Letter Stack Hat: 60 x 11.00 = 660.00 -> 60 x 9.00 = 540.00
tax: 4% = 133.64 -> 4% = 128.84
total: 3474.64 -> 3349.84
§ §
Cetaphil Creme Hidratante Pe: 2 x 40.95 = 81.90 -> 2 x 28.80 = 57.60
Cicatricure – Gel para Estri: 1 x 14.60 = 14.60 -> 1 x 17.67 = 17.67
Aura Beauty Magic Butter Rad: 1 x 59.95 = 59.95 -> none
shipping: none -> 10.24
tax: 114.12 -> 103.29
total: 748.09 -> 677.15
§ §
TASK STATEMENT:
Your answer should be the lines above, from the line containing "Letter Stack Hat: 60" up to and including the line containing "total: 3474.64 -> 3349.84", reproduced exactly and with nothing else.

YOUR SOLUTION:
Letter Stack Hat: 60 x 11.00 = 660.00 -> 60 x 9.00 = 540.00
tax: 4% = 133.64 -> 4% = 128.84
total: 3474.64 -> 3349.84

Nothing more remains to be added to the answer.